Improving two-photon excitation microscopy for sharper and faster biological imaging.

Abstract

Two-photon excitation laser scanning microscopy (TPLSM) has provided many insights into the life sciences, especially for thick biological specimens, because of its superior penetration depth and less invasiveness owing to the near-infrared wavelength of its excitation laser light. This paper introduces our four kinds of studies to improve TPLSM by utilizing several optical technologies as follows: (1) A high numerical aperture objective lens significantly deteriorates the focal spot size in deeper regions of specimens. Thus, approaches to adaptive optics were proposed to compensate for optical aberrations for deeper and sharper intravital brain imaging. (2) TPLSM spatial resolution has been improved by applying super-resolution microscopic techniques. We also developed a compact stimulated emission depletion (STED) TPLSM that utilizes electrically controllable components, transmissive liquid crystal devices, and laser diode-based light sources. The spatial resolution of the developed system was five times higher than conventional TPLSM. (3) Most TPLSM systems adopt moving mirrors for single-point laser beam scanning, resulting in the temporal resolution caused by the limited physical speed of these mirrors.
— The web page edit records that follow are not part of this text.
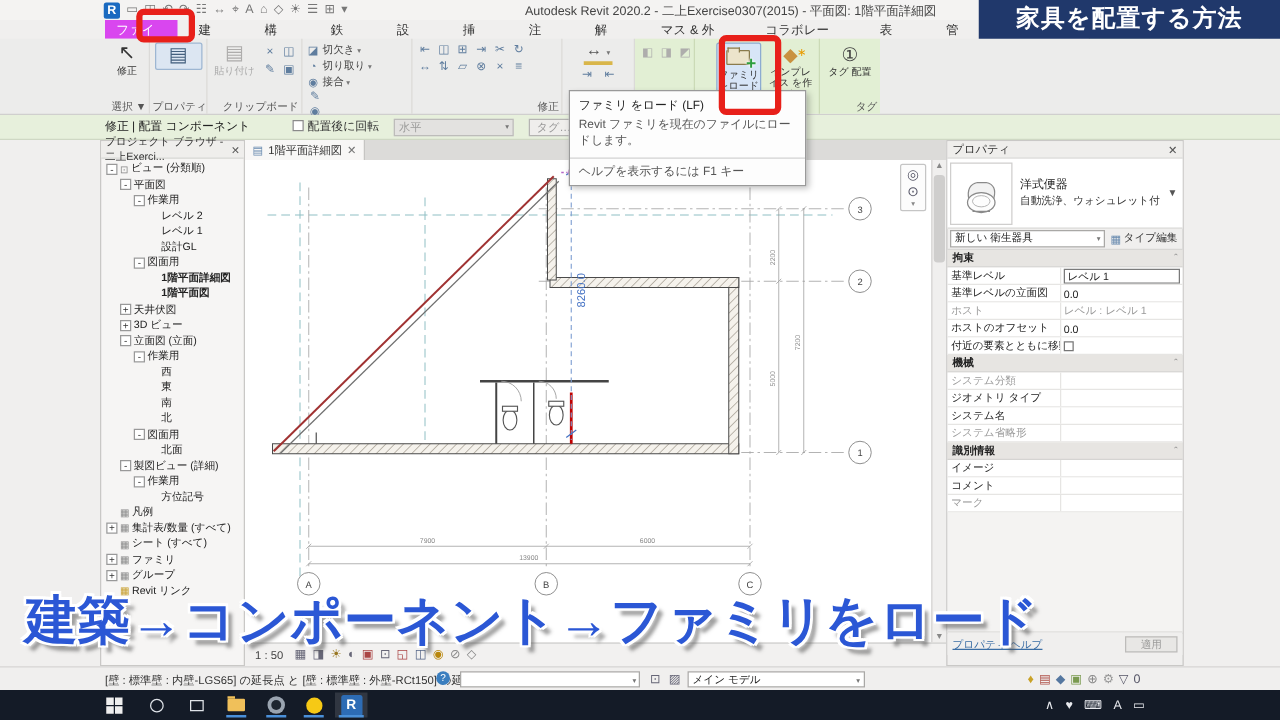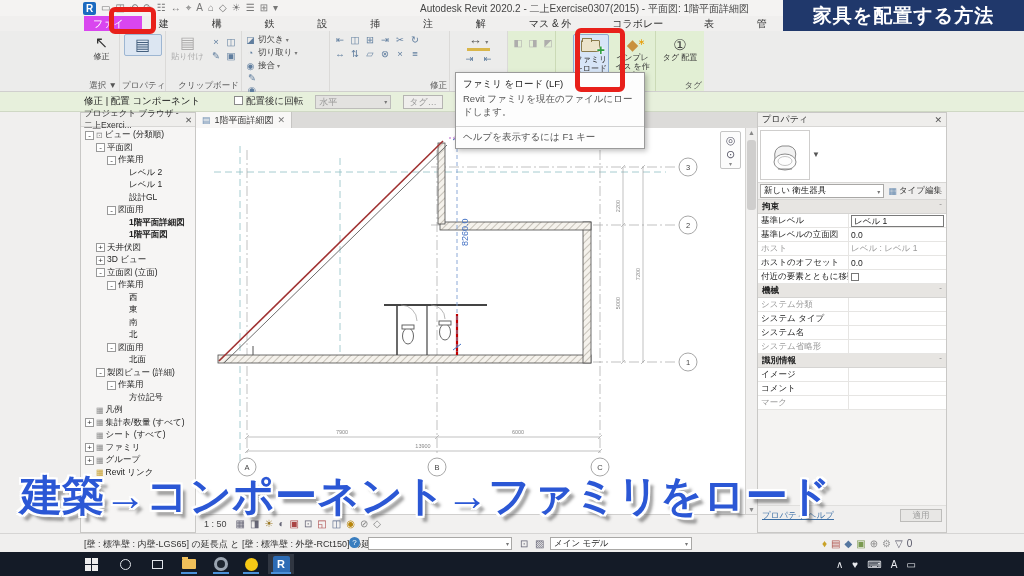"水平" .dsel { width: 76px -> 96px }
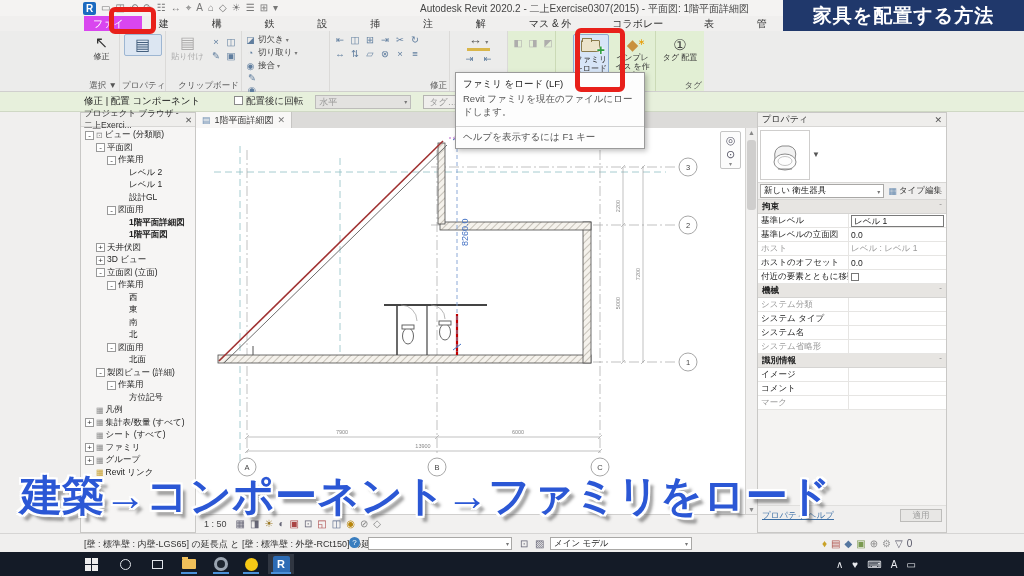"洋式便器" div { html: none -> <div> <div>洋式便器</div> <div>自動洗浄、ウォシュレット付</div> </div> }
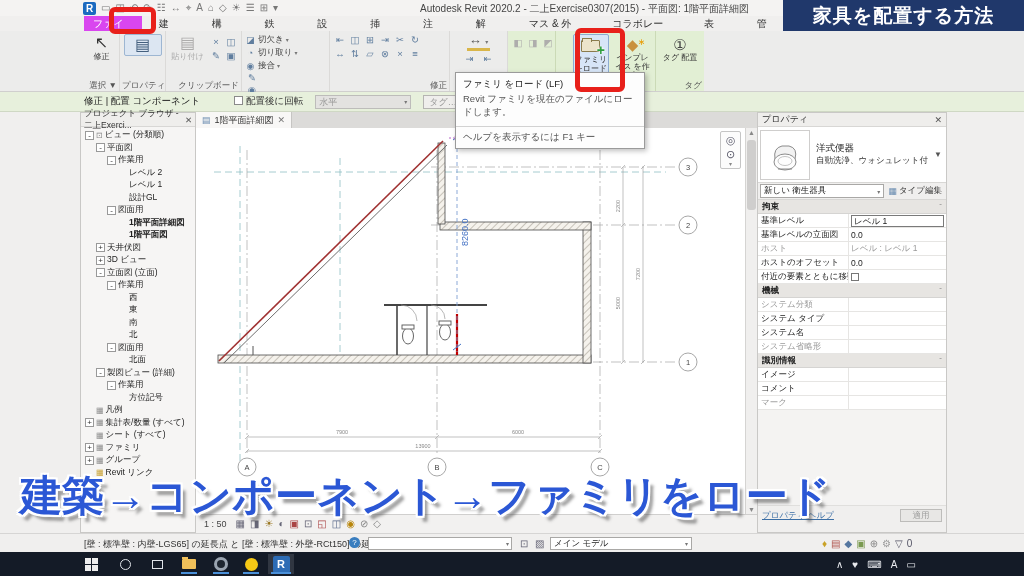"システム タイプ" span.plab { text: システム -> ジオメトリ }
For high-speed TPLSM imaging, a confocal spinning-disk scanner and newly-developed high-peak-power laser light sources enabled approximately 200 foci scanning. (4) Several researchers have proposed various volumetric imaging technologies. However, most technologies require large-scale and complicated optical setups based on deep expertise for microscopic technologies, resulting in a high threshold for biologists. Recently, an easy-to-use light-needle-creating device was proposed for conventional TPLSM systems to achieve one-touch volumetric imaging.